SUPPLIED DATA below:

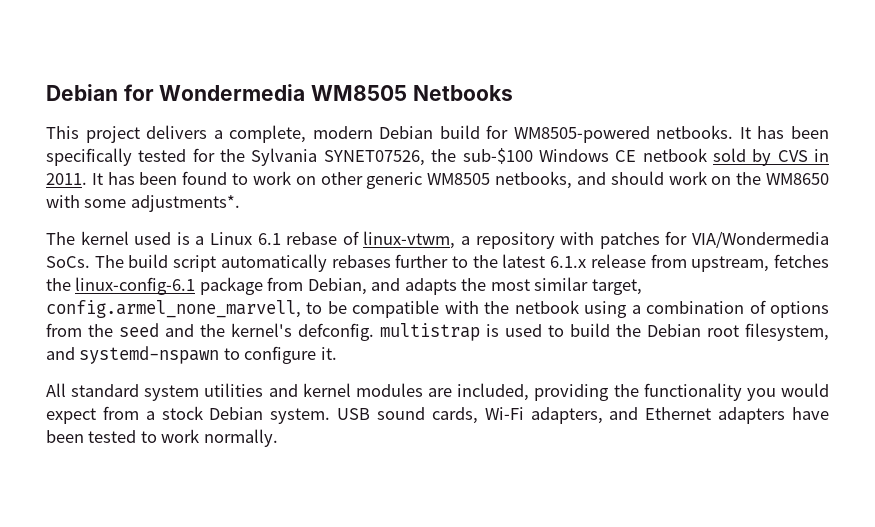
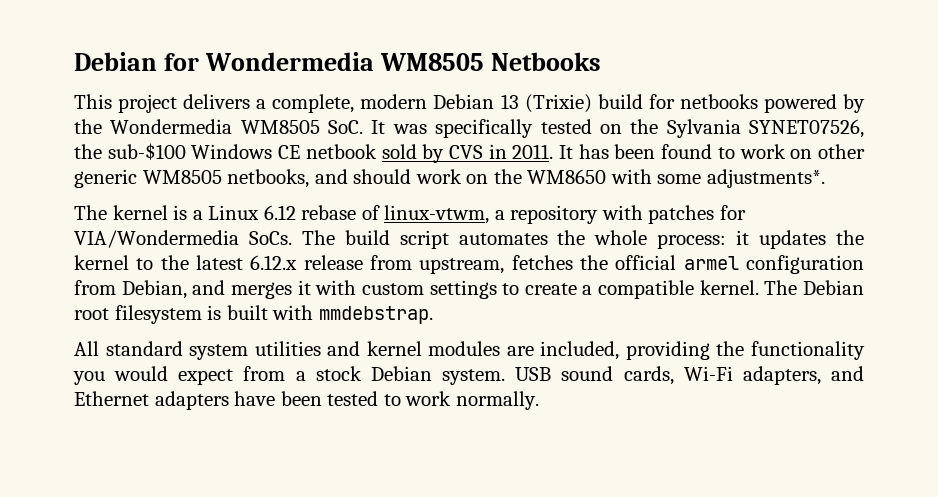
- This project delivers a complete, modern Debian build for WM8505-powered netbooks. It has been specifically tested for the Sylvania SYNET07526, the sub-$100 Windows CE netbook sold by CVS in 2011.
+ This project delivers a complete, modern Debian 13 (Trixie) build for netbooks powered by the Wondermedia WM8505 SoC. It was specifically tested on the Sylvania SYNET07526, the sub-$100 Windows CE netbook sold by CVS in 2011.
- The kernel used is a Linux 6.1 rebase of linux-vtwm, a repository with patches for VIA/Wondermedia SoCs.
+ The kernel is a Linux 6.12 rebase of linux-vtwm, a repository with patches for VIA/Wondermedia SoCs.
- The build script automatically rebases further to the latest 6.1.x release from upstream, fetches the linux-config-6.1 package from Debian, and adapts the most similar target, config.armel_none_marvell, to be compatible with the netbook using a combination of options from the seed and the kernel's defconfig. multistrap is used to build the Debian root filesystem, and systemd-nspawn to configure it.
+ The build script automates the whole process: it updates the kernel to the latest 6.12.x release from upstream, fetches the official armel configuration from Debian, and merges it with custom settings to create a compatible kernel. The Debian root filesystem is built with mmdebstrap.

End of SUPPLIED DATA.

TASK ITEM:
Begin at the first line of the listing and print each line exactly. Stop after the line containing "- The build", and omit all pictures.

ANSWER:
- This project delivers a complete, modern Debian build for WM8505-powered netbooks. It has been specifically tested for the Sylvania SYNET07526, the sub-$100 Windows CE netbook sold by CVS in 2011.
+ This project delivers a complete, modern Debian 13 (Trixie) build for netbooks powered by the Wondermedia WM8505 SoC. It was specifically tested on the Sylvania SYNET07526, the sub-$100 Windows CE netbook sold by CVS in 2011.
- The kernel used is a Linux 6.1 rebase of linux-vtwm, a repository with patches for VIA/Wondermedia SoCs.
+ The kernel is a Linux 6.12 rebase of linux-vtwm, a repository with patches for VIA/Wondermedia SoCs.
- The build script automatically rebases further to the latest 6.1.x release from upstream, fetches the linux-config-6.1 package from Debian, and adapts the most similar target, config.armel_none_marvell, to be compatible with the netbook using a combination of options from the seed and the kernel's defconfig. multistrap is used to build the Debian root filesystem, and systemd-nspawn to configure it.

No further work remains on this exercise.